Two Apache girls and one Mexican were just now finishing dressing him after they’d given his little, gnarled, pasty body a sponge bath scented with rose water. They’d cleaned the bruised dimple that Ruth Rose’s bullet had made in his forehead. They’d pomaded his three or four fringes of colorless hair, so that they lay pasted against the top of his bullet-shaped, lantern-jawed head. And they’d cleaned and wrapped his bullet-torn hand with a cotton bandage.
Griselda stood over Moon now as the Mexican girl finished wrestling the little body into his age-coppered clawhammer coat, which, like the rest of Moon’s attire, was no different than his customary garb, only they’d laundered his shirt and pants and given the coat and his bowler hat a thorough brushing. The Mexican girl lay Moon back against the Indian blanket spread out across the table beneath him and started to button his coat.
Griselda leaned down and slapped the girl’s hands away. “He never wore it buttoned, stupid greaser!”
The Mexican girl jerked her hands away with a gasp and regarded Griselda like she would a coiled and rattling diamondback.
There were a dozen or so of Moon’s men in the room, as well as transient freighters, gamblers, down-at-heel drifters, shopkeepers, and Mexican residents of Moon’s Well. They’d come to pay their respects and some were having drinks in Mr. Moon’s memory, but now they all regarded her incredulously, frowning. A Mexican in customary peasant pajamas and rope-soled sandals, holding his frayed sombrero down low before him respectfully, shook his head and sucked air through his teeth.
Many of the residents of Moon’s Well had seen the value in Moon’s being here, despite the water tax. For it was Moon and his small army of gunslingers and desperadoes who held the bronco Indians and other desperadoes from both sides of the border at bay. After Moon had come and built his big hotel and gambling parlor, the Mexican residents no longer had to flee to the mountains at the first sign of trouble, which they’d always had to do in previous years.
Looking around the room, Griselda realized her mistake. She wasn’t looking properly grief-stricken.

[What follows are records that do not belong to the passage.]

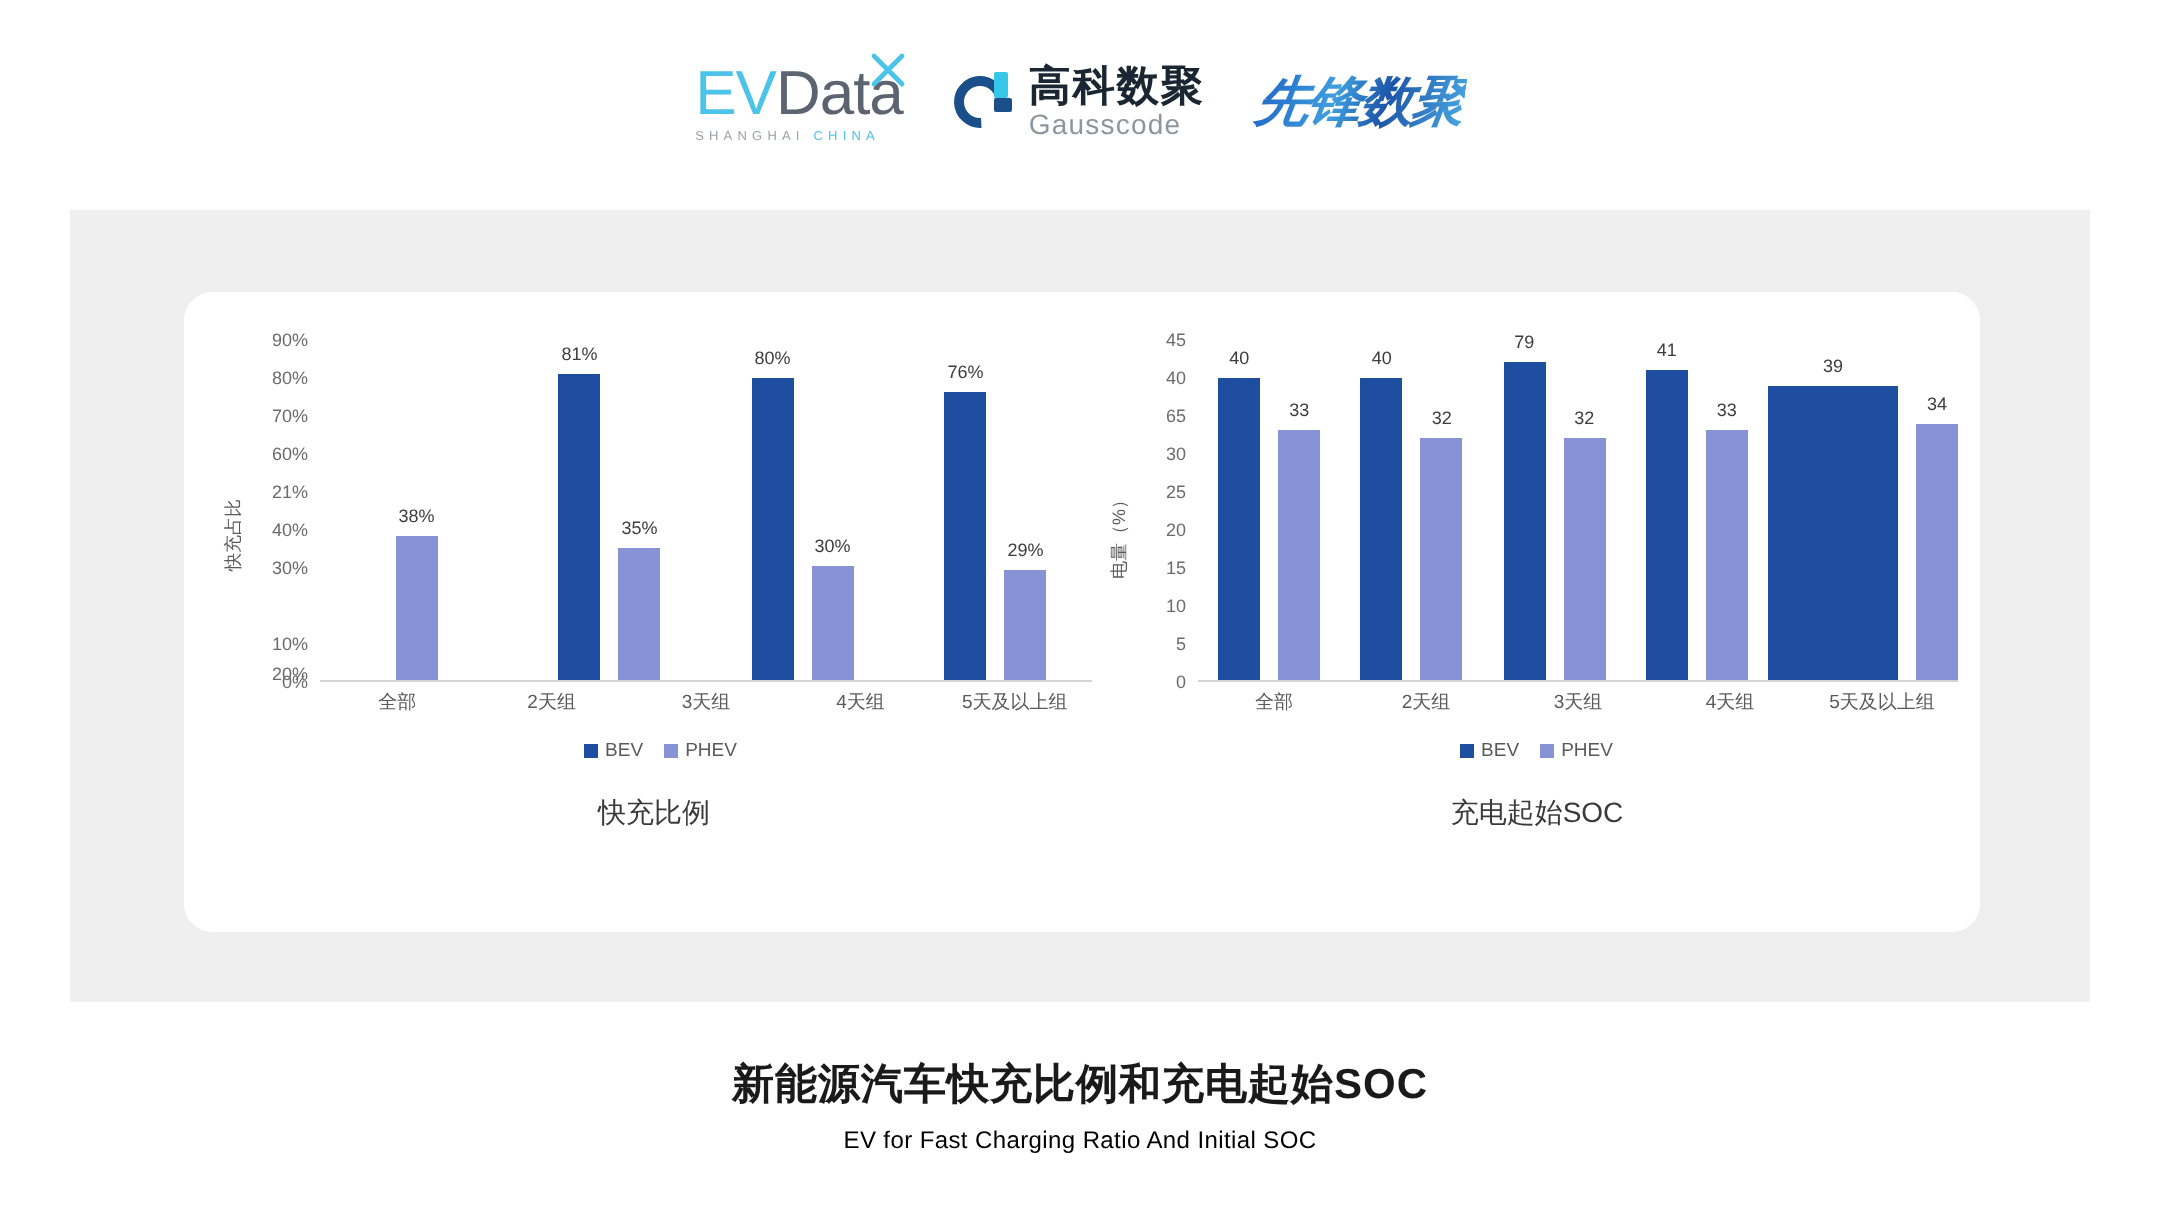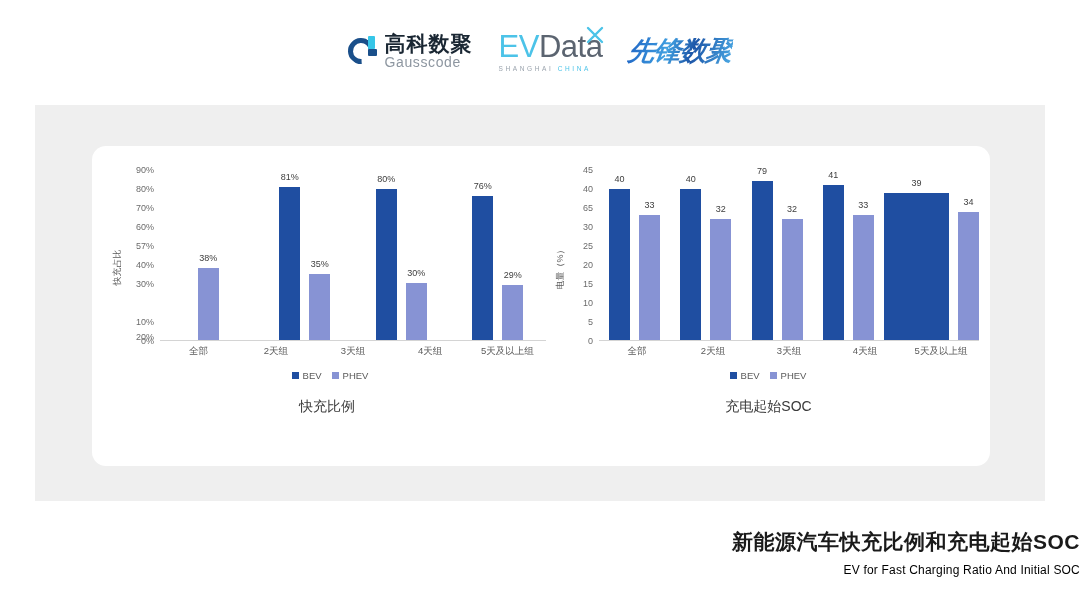"高科数聚" div.logo { order: before "EVData" -> after "EVData" }
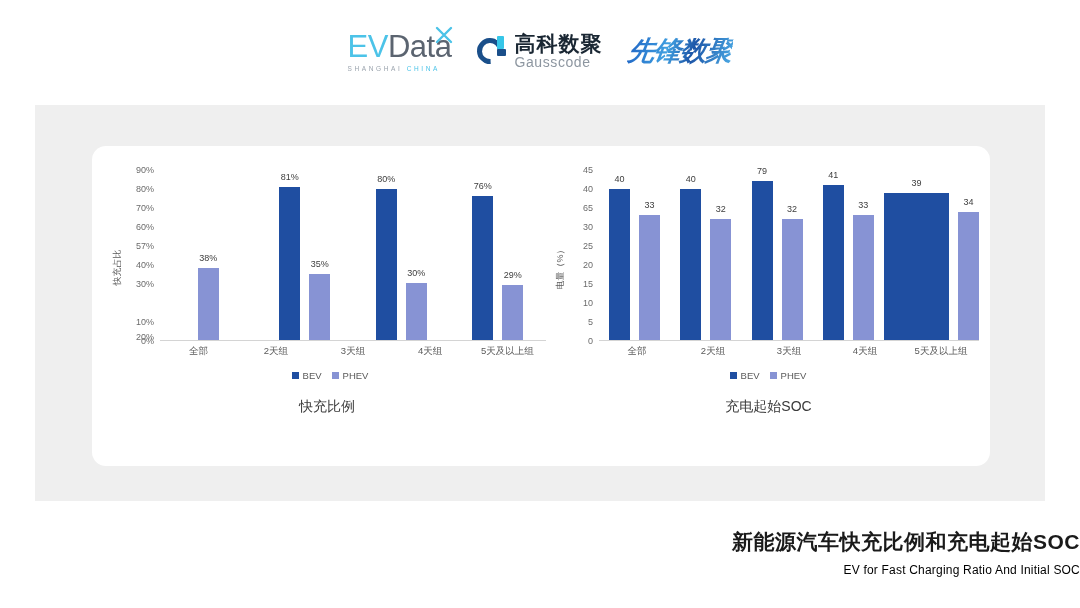"57%" div.ytick { text: 57% -> 21% }
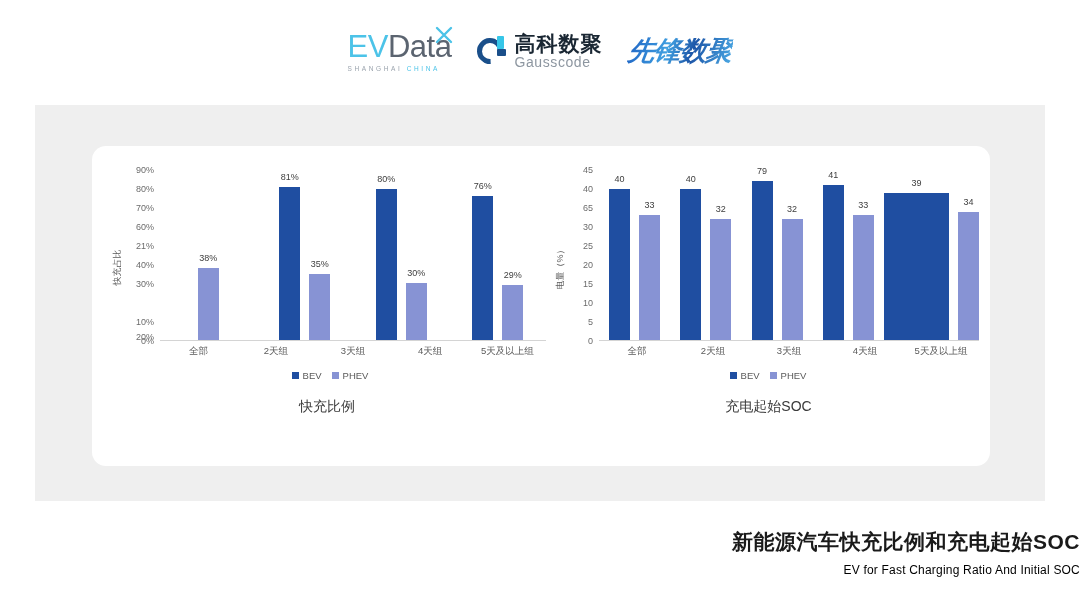"新能源汽车快充比例和充电起始SOC" .footer { text-align: right -> center }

“Oh, Lord,” she said, bringing a hand to her temple. “I’m sorry, Esmeralda. It’s just that . . . oh, God, Mordecai!”
Griselda threw herself atop the little, suited body, smashing flat his hat resting beside him.
She feigned a half-dozen or so convulsions and then straightened, wiped her invisible tears from her cheeks with the backs of her hands, sniffed, and lifted the dwarf’s little hat still wearing the bullet hole in its crown. She reshaped the crown, set the hat on Moon’s chest, and nodded at the two Mexicans waiting nearby with a five-foot-long box they’d hammered together for a coffin.
The Mexicans—Indian dark, withered, nearly toothless men, one with a corn-husk cigarette smoldering in one corner of his mouth—set the coffin on the table beside the dwarf. They lifted the little suited body with the feathered hat on its chest into the coffin.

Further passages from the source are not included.